Tien pointed to his own resignation from the Executive Council days after the 2003 march, which saw 500,000 on the streets.
He said there was a combination of factors driving people to take part in the march that year, including discontent with a national security bill, the government's handling of the Sars crisis and a property market slump.
"Now, we have a jobless rate hitting a 16-year low and record high of tourist arrivals. Yet hundreds of thousands of people joined the march without specific negative factors such as those of 11 years ago," Tien said.
"The Leung administration is really having trouble governing.
"The government would be in bigger trouble if something really negative happens."

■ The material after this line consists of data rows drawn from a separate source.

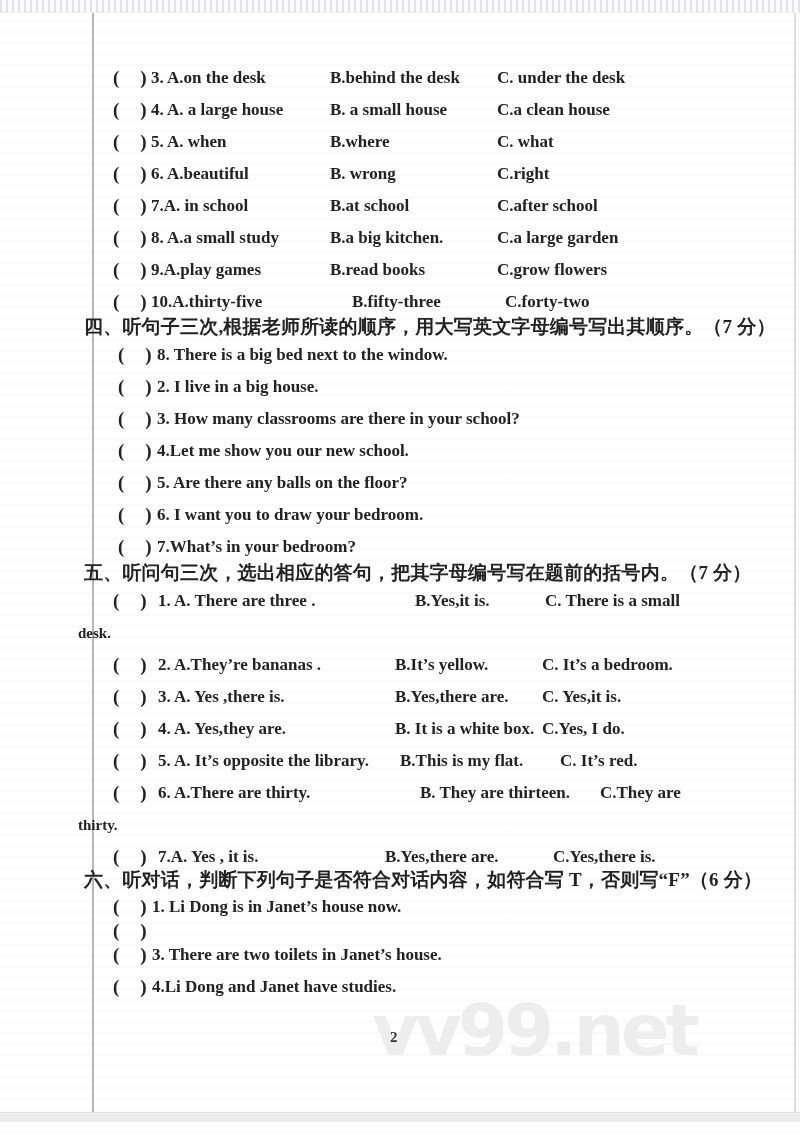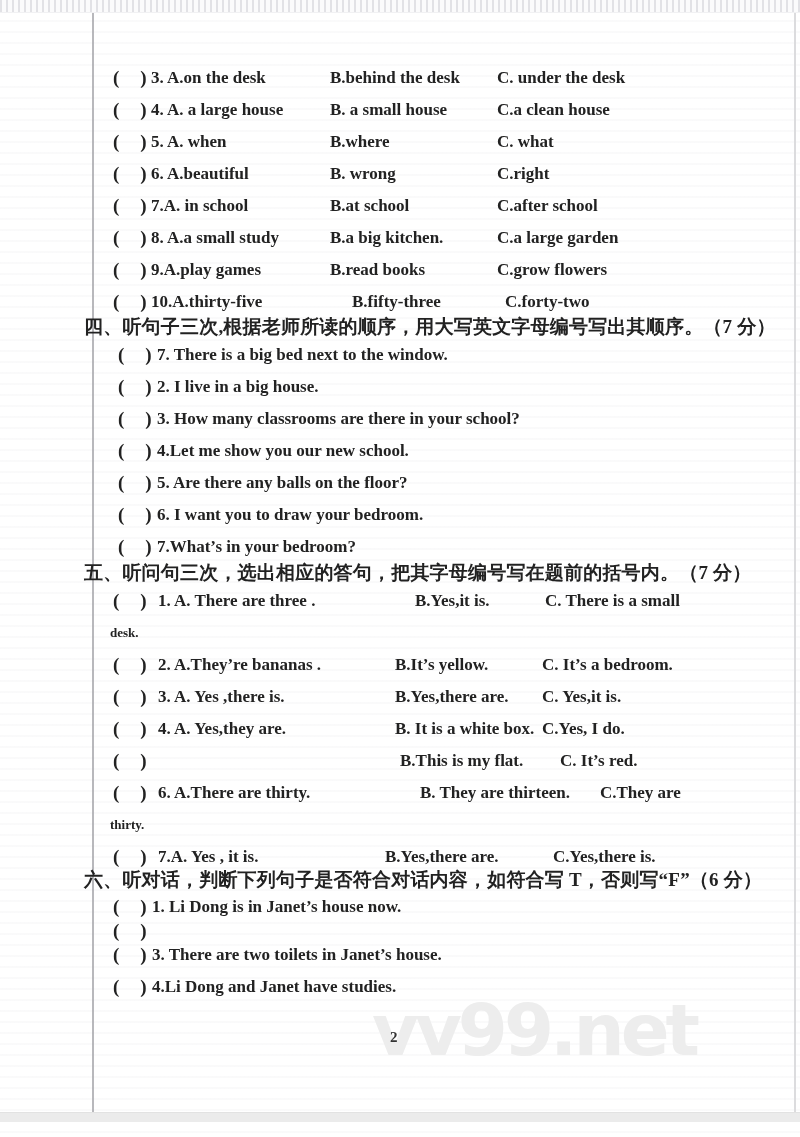--- a/index.html
+++ b/index.html
@@ -36,21 +36,21 @@
   #s5 { top:561px; }
   #s6 { top:867px; }
 
   .sec-title {
     font-size:19px; line-height:24px; height:24px; margin-left:6px;
     white-space:nowrap; letter-spacing:.2px;
   }
   #s6 .sec-title { height:26px; line-height:26px; }
 
   .opt-row, .item-row { position:relative; height:32px; line-height:32px; font-size:17px; }
-  .cont-line { position:relative; height:32px; line-height:32px; font-size:13px;margin-left:32px; }
+  .cont-line { position:relative; height:32px; line-height:32px; font-size:15px; }
 
   .bracket { position:absolute; left:35px; top:0; font-size:19px; }
   .bracket .bc { margin-left:21px; }
   .cell, .item-text { position:absolute; top:0; white-space:nowrap; }
   .cell-a { left:73px; }
   #s5-rows .cell-a { left:80px; }
   #s4-items .bracket { left:40px; }
   #s4-items .item-text { left:79px; }
   #s6-items .bracket { left:35px; }
   #s6-items .item-text { left:74px; }
@@ -126,21 +126,21 @@
         <span class="cell" style="left: 274px;">B.fifty-three</span>
         <span class="cell" style="left: 427px;">C.forty-two</span>
       </div>
     </div>
 
   <div id="s4" class="block">
     <div class="sec-title">四、听句子三次,根据老师所读的顺序，用大写英文字母编号写出其顺序。（7 分）</div>
     <div id="s4-items">
         <div class="item-row">
           <span class="bracket"><span>(</span><span class="bc">)</span></span>
-          <span class="item-text">7. There is a big bed next to the window.</span>
+          <span class="item-text">8. There is a big bed next to the window.</span>
         </div>
         <div class="item-row">
           <span class="bracket"><span>(</span><span class="bc">)</span></span>
           <span class="item-text">2. I live in a big house.</span>
         </div>
         <div class="item-row">
           <span class="bracket"><span>(</span><span class="bc">)</span></span>
           <span class="item-text">3. How many classrooms are there in your school?</span>
         </div>
         <div class="item-row">
@@ -185,20 +185,21 @@
           <span class="cell" style="left: 464px;">C. Yes,it is.</span>
         </div>
         <div class="opt-row">
           <span class="bracket"><span>(</span><span class="bc">)</span></span>
           <span class="cell cell-a">4. A. Yes,they are.</span>
           <span class="cell" style="left: 317px;">B. It is a white box.</span>
           <span class="cell" style="left: 464px;">C.Yes, I do.</span>
         </div>
         <div class="opt-row">
           <span class="bracket"><span>(</span><span class="bc">)</span></span>
+          <span class="cell cell-a">5. A. It’s opposite the library.</span>
           <span class="cell" style="left: 322px;">B.This is my flat.</span>
           <span class="cell" style="left: 482px;">C. It’s red.</span>
         </div>
         <div class="opt-row">
           <span class="bracket"><span>(</span><span class="bc">)</span></span>
           <span class="cell cell-a">6. A.There are thirty.</span>
           <span class="cell" style="left: 342px;">B. They are thirteen.</span>
           <span class="cell" style="left: 522px;">C.They are</span>
         </div>
         <div class="cont-line">thirty.</div>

Embattled chief executive Tung Chee-hwa resigned in March 2005 citing health reasons. And Tien said: "Mr Tung resigned one-and-a-half years after the massive march in 2003.
"Maybe C.Y. Leung should consider, in a similar situation, whether he should resign … for the good of Hong Kong."
Tien supported former chief secretary Henry Tang Ying-yen's bid to challenge Leung in the 2012 chief executive election.
He said Leung, who has singled out implementing universal suffrage in 2017 as his priority during his term in office, had not done enough to help forge a consensus on political reform.
And he added: "If the government's reform proposal is vetoed by Legco next year, Leung should consider stepping down."
Tien said both Beijing and the people of Hong Kong should think about how to ensure a win-win situation for the policy of "one country, two systems".
He said: "The central government should appreciate Hongkongers' aspiration for democracy, while we should have a better understanding of Beijing's concerns, such as how to ensure national security in the process of electing the chief executive."